Exercise goal
Every line of the material is to be returned verbatim. Pictures stay out.

Data to process
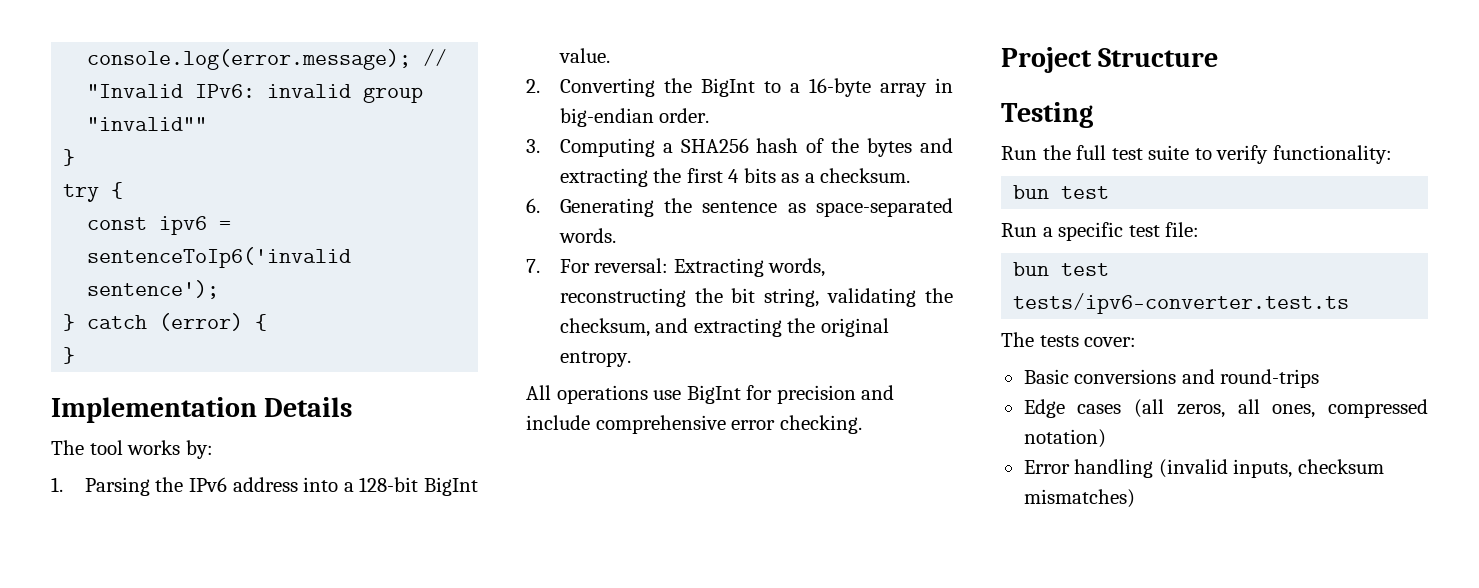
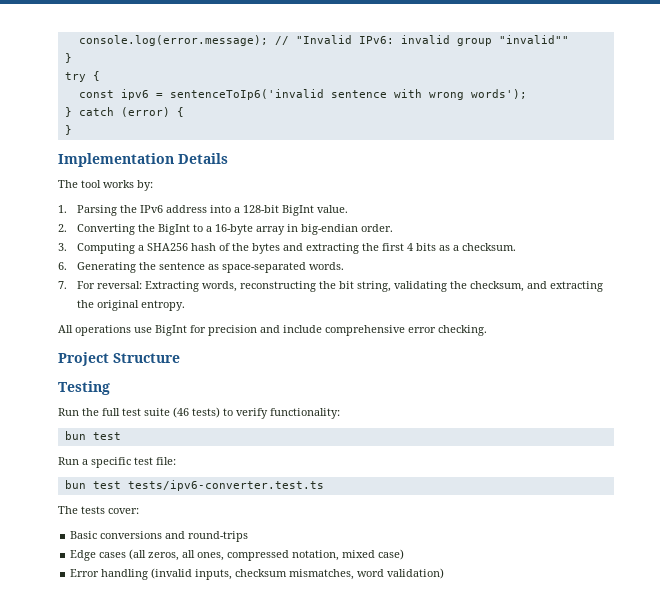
- const ipv6 = sentenceToIp6('invalid sentence');
+ const ipv6 = sentenceToIp6('invalid sentence with wrong words');
- Run the full test suite to verify functionality:
+ Run the full test suite (46 tests) to verify functionality:
- Edge cases (all zeros, all ones, compressed notation)
+ Edge cases (all zeros, all ones, compressed notation, mixed case)
- Error handling (invalid inputs, checksum mismatches)
+ Error handling (invalid inputs, checksum mismatches, word validation)

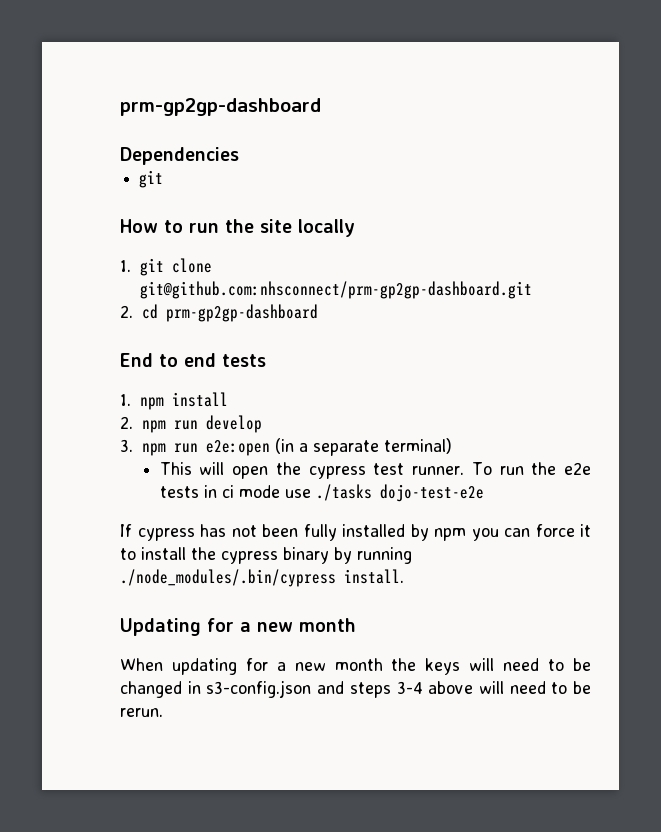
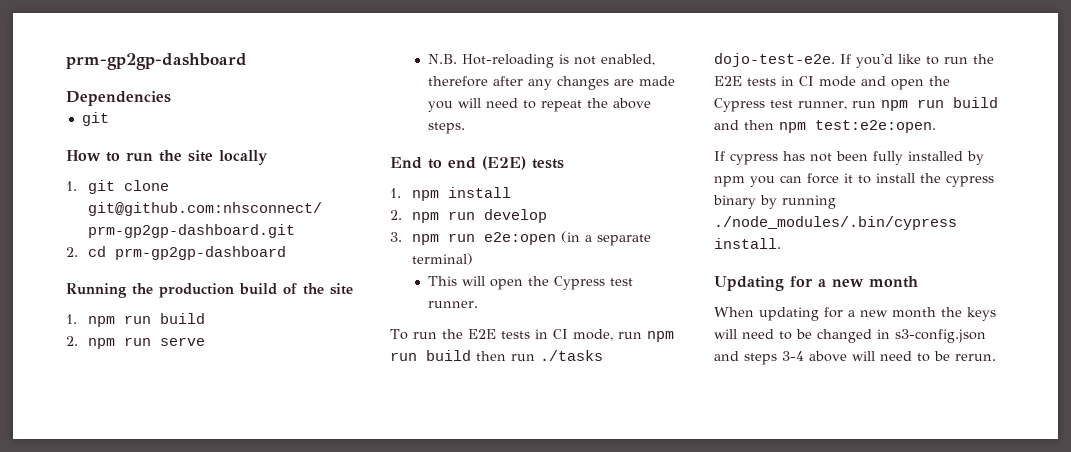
+ Running the production build of the site
+ 1. npm run build
+ 2. npm run serve
+ N.B. Hot-reloading is not enabled, therefore after any changes are made you will need to repeat the above steps.
- End to end tests
+ End to end (E2E) tests
- This will open the cypress test runner. To run the e2e tests in ci mode use ./tasks dojo-test-e2e
+ This will open the Cypress test runner.
+ To run the E2E tests in CI mode, run npm run build then run ./tasks dojo-test-e2e. If you'd like to run the E2E tests in CI mode and open the Cypress test runner, run npm run build and then npm test:e2e:open.

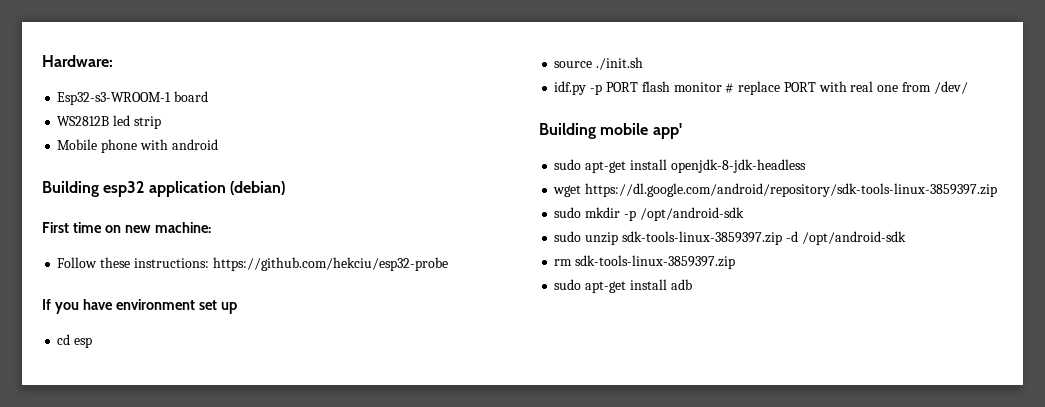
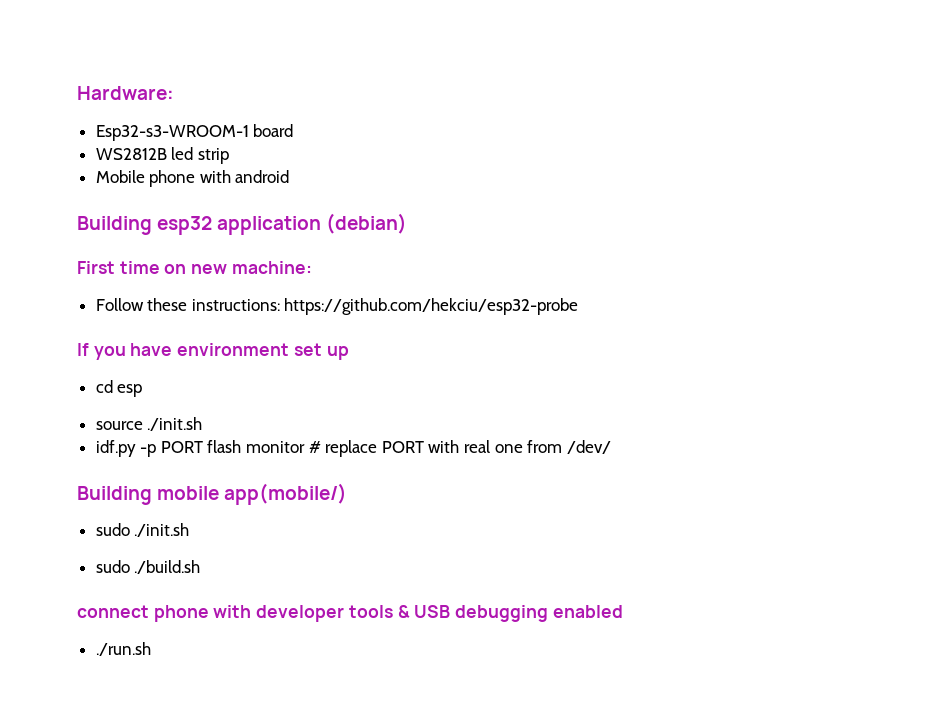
- Building mobile app'
- sudo apt-get install openjdk-8-jdk-headless
- wget https://dl.google.com/android/repository/sdk-tools-linux-3859397.zip
- sudo mkdir -p /opt/android-sdk
- sudo unzip sdk-tools-linux-3859397.zip -d /opt/android-sdk
- rm sdk-tools-linux-3859397.zip
- sudo apt-get install adb
+ Building mobile app(mobile/)
+ sudo ./init.sh
+ sudo ./build.sh
+ connect phone with developer tools & USB debugging enabled
+ ./run.sh

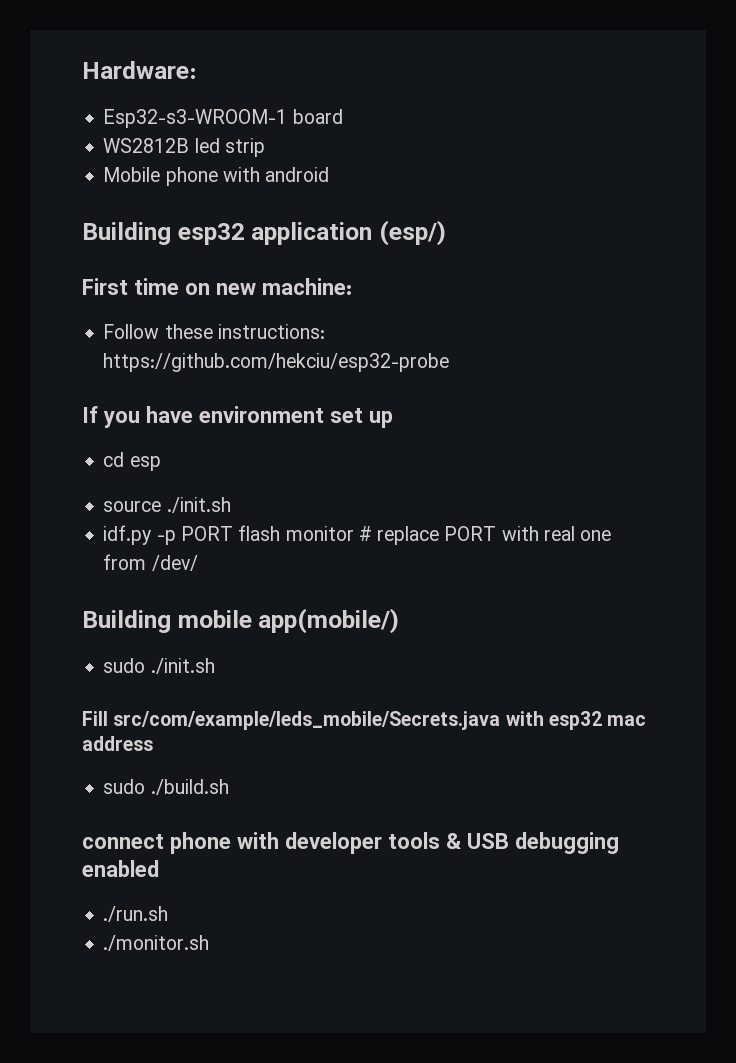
- Building esp32 application (debian)
+ Building esp32 application (esp/)
+ Fill src/com/example/leds_mobile/Secrets.java with esp32 mac address
+ ./monitor.sh

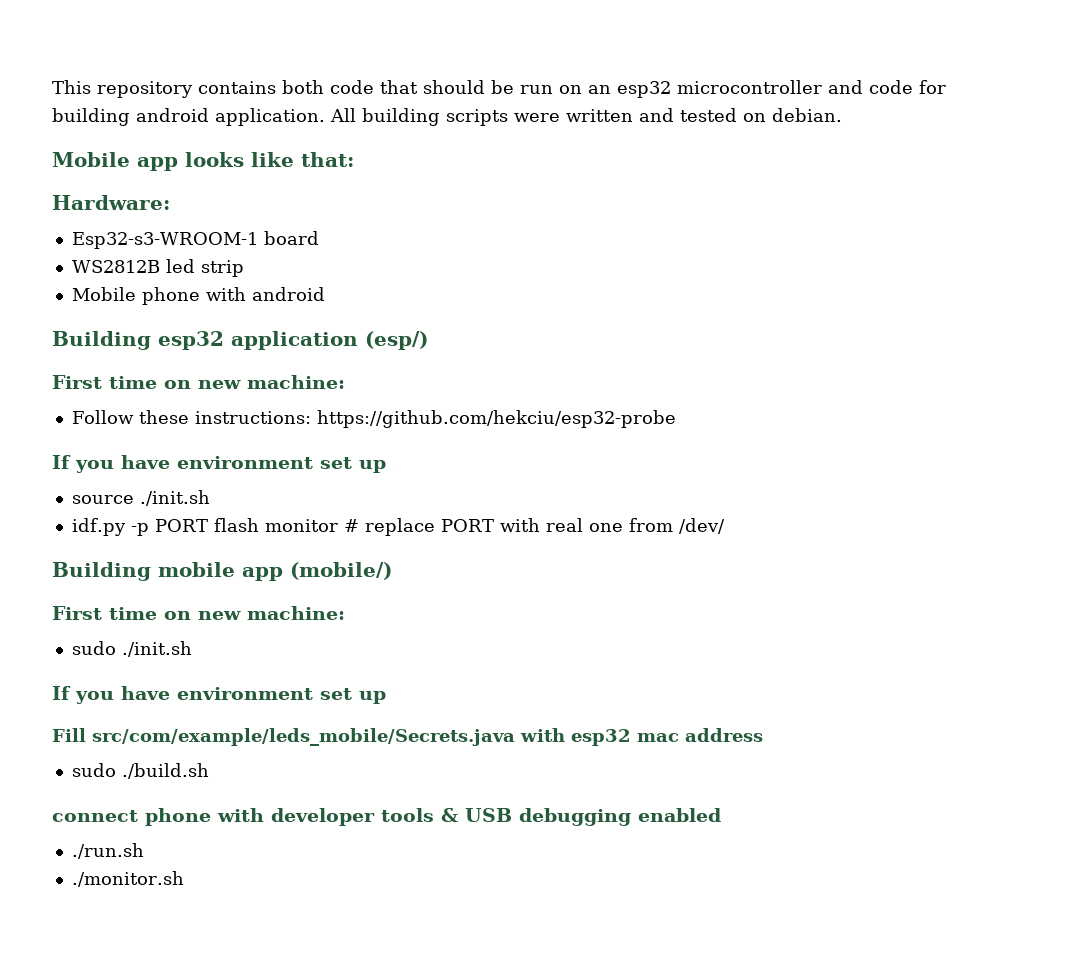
+ This repository contains both code that should be run on an esp32 microcontroller and code for building android application. All building scripts were written and tested on debian.
+ Mobile app looks like that:
- cd esp
- Building mobile app(mobile/)
+ Building mobile app (mobile/)
+ First time on new machine:
  sudo ./init.sh
+ If you have environment set up

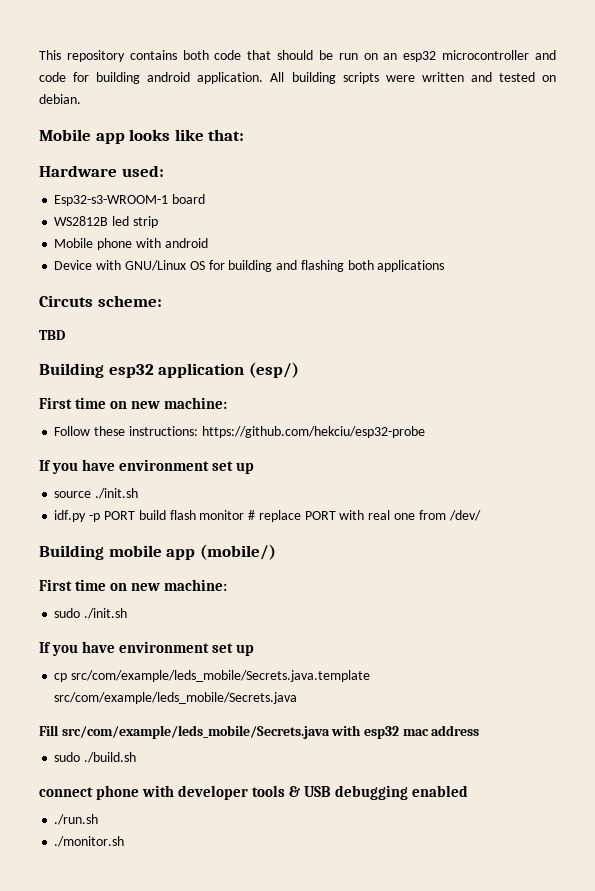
- Hardware:
+ Hardware used:
+ Device with GNU/Linux OS for building and flashing both applications
+ Circuts scheme:
+ TBD
- idf.py -p PORT flash monitor # replace PORT with real one from /dev/
+ idf.py -p PORT build flash monitor # replace PORT with real one from /dev/
+ cp src/com/example/leds_mobile/Secrets.java.template src/com/example/leds_mobile/Secrets.java

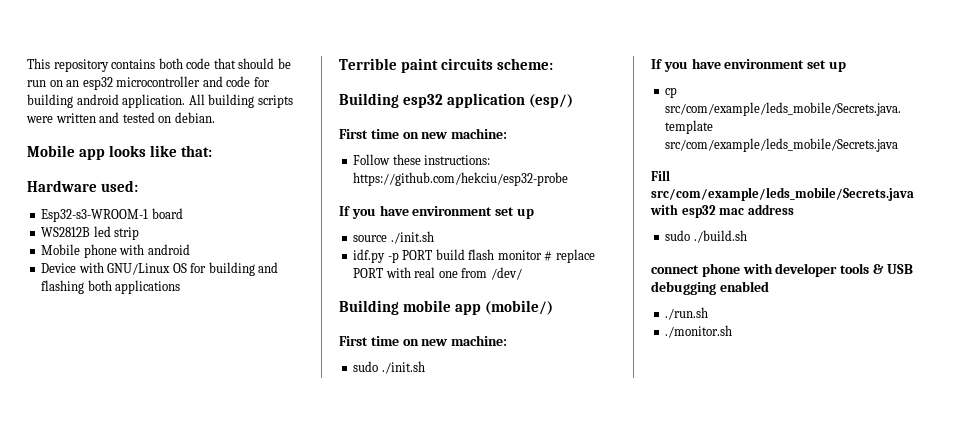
- Circuts scheme:
+ Terrible paint circuits scheme:
- TBD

Your response
- const ipv6 = sentenceToIp6('invalid sentence');
+ const ipv6 = sentenceToIp6('invalid sentence with wrong words');
- Run the full test suite to verify functionality:
+ Run the full test suite (46 tests) to verify functionality:
- Edge cases (all zeros, all ones, compressed notation)
+ Edge cases (all zeros, all ones, compressed notation, mixed case)
- Error handling (invalid inputs, checksum mismatches)
+ Error handling (invalid inputs, checksum mismatches, word validation)

+ Running the production build of the site
+ 1. npm run build
+ 2. npm run serve
+ N.B. Hot-reloading is not enabled, therefore after any changes are made you will need to repeat the above steps.
- End to end tests
+ End to end (E2E) tests
- This will open the cypress test runner. To run the e2e tests in ci mode use ./tasks dojo-test-e2e
+ This will open the Cypress test runner.
+ To run the E2E tests in CI mode, run npm run build then run ./tasks dojo-test-e2e. If you'd like to run the E2E tests in CI mode and open the Cypress test runner, run npm run build and then npm test:e2e:open.

- Building mobile app'
- sudo apt-get install openjdk-8-jdk-headless
- wget https://dl.google.com/android/repository/sdk-tools-linux-3859397.zip
- sudo mkdir -p /opt/android-sdk
- sudo unzip sdk-tools-linux-3859397.zip -d /opt/android-sdk
- rm sdk-tools-linux-3859397.zip
- sudo apt-get install adb
+ Building mobile app(mobile/)
+ sudo ./init.sh
+ sudo ./build.sh
+ connect phone with developer tools & USB debugging enabled
+ ./run.sh

- Building esp32 application (debian)
+ Building esp32 application (esp/)
+ Fill src/com/example/leds_mobile/Secrets.java with esp32 mac address
+ ./monitor.sh

+ This repository contains both code that should be run on an esp32 microcontroller and code for building android application. All building scripts were written and tested on debian.
+ Mobile app looks like that:
- cd esp
- Building mobile app(mobile/)
+ Building mobile app (mobile/)
+ First time on new machine:
  sudo ./init.sh
+ If you have environment set up

- Hardware:
+ Hardware used:
+ Device with GNU/Linux OS for building and flashing both applications
+ Circuts scheme:
+ TBD
- idf.py -p PORT flash monitor # replace PORT with real one from /dev/
+ idf.py -p PORT build flash monitor # replace PORT with real one from /dev/
+ cp src/com/example/leds_mobile/Secrets.java.template src/com/example/leds_mobile/Secrets.java

- Circuts scheme:
+ Terrible paint circuits scheme:
- TBD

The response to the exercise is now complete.